Sunday, October 23rd, 2016
Deming’s Principle of Management n. 3 full statement is as follows:
“Eliminate the need for mass inspection as a way to achieve quality by building quality into the product in the first place. Require statistical evidence of built-in quality in both manufacturing and purchasing functions.”
Dependence on inspection means there are two systems at work. One that makes defective product and another that tries to protect your customers from the inadequacies of the first. The inspection process falls down whichever way you look at it. On the one hand, defective product might easily evade the inspectors and get through to your customers. On the other hand, even if it is entirely successful in picking out defects, why should customers have to pay for this additional system, when you should be striving to eliminate the problems at source?
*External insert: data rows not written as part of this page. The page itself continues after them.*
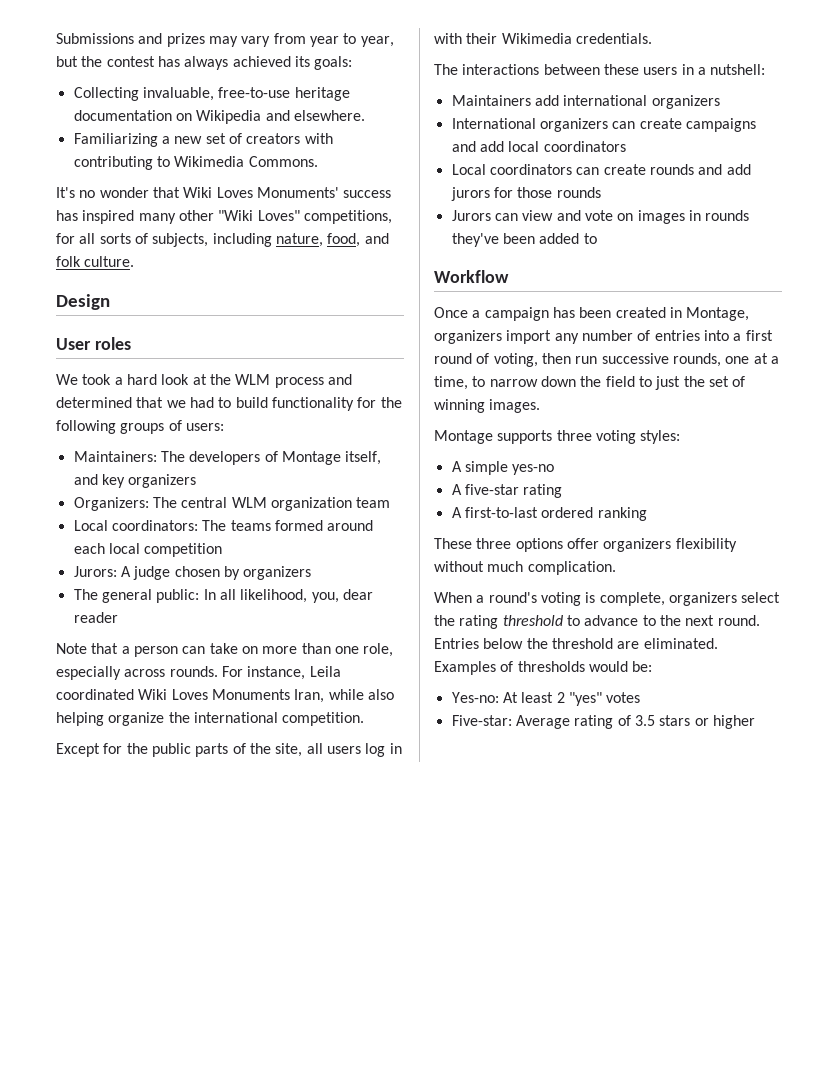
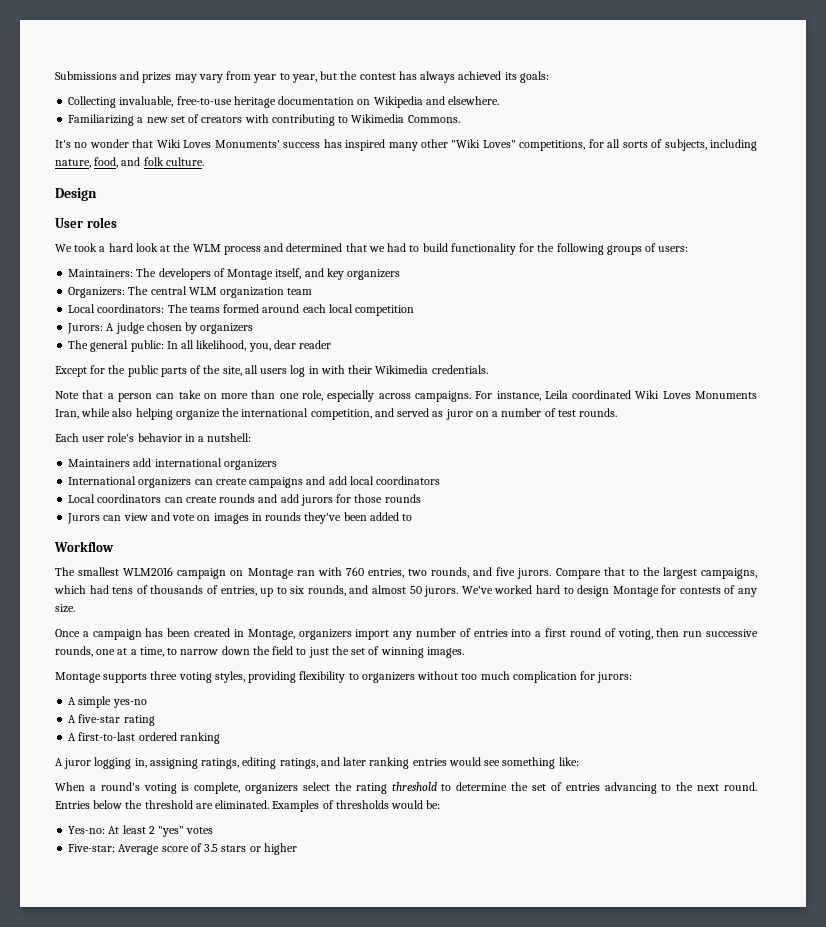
[56,643,394,657] [56,666,341,680] [56,689,394,703] [56,712,365,726] // Note that a person can take on more than one role, especially across rounds. For instance, Leila coordinated Wiki Loves Monuments Iran, while also helping organize the international competition. -> (332, 344) none
[434,64,678,75] The interactions between these users -> [55,390,757,402] [55,408,618,420] [55,433,182,442] Note that a person can take on more than one role, especially across campaigns. For instance, Leila coordinated Wiki Loves Monuments Iran, while also helping organize the international competition, and served as juror on a number of test rounds. // Each user role's behavior
(509, 276) none -> [55,567,758,579] [54,585,758,597] [55,604,75,613] // The smallest WLM2016 campaign on Montage ran with 760 entries, two rounds, and five jurors. Compare that to the largest campaigns, which had tens of thousands of entries, up to six rounds, and almost 50 jurors. We've worked hard to design Montage for contests of any size.
[640,430,681,444] styles: -> [214,671,633,683] styles, providing flexibility to organizers without too much complication for jurors:
[434,538,737,552] [434,561,616,575] These three options offer organizers flexibility without much complication. -> [55,757,579,769] A juror logging in, assigning ratings, editing ratings, and later ranking entries would see something like:
[584,615,639,626] advance -> [456,782,657,794] determine the set of entries advancing
[574,715,614,729] rating -> [161,846,189,852] score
Quality comes improving the process, not from inspecting the finished goods at the end of the production process, then discarding those items that failed to meet specifications.
The best environment for reducing the need for final inspection arises when individuals are aware of, and responsible for the quality of, the processes by which they do their own work.
Deming once told the apocryphal story of two Western industrialists holding a breakfast meeting. One said, “Let’s make toast. You burn and I’ll scrape”. – But we all know that burnt toast never tastes as good as toast made properly in the first place.
Summing-up: Inspections are costly and unreliable – and they don’t improve quality, they merely find a lack of quality. Build quality into the process from start to finish. Don’t just find what you did wrong – eliminate the “wrongs” altogether. Use statistical control methods – not physical inspections alone – to prove that the process is working.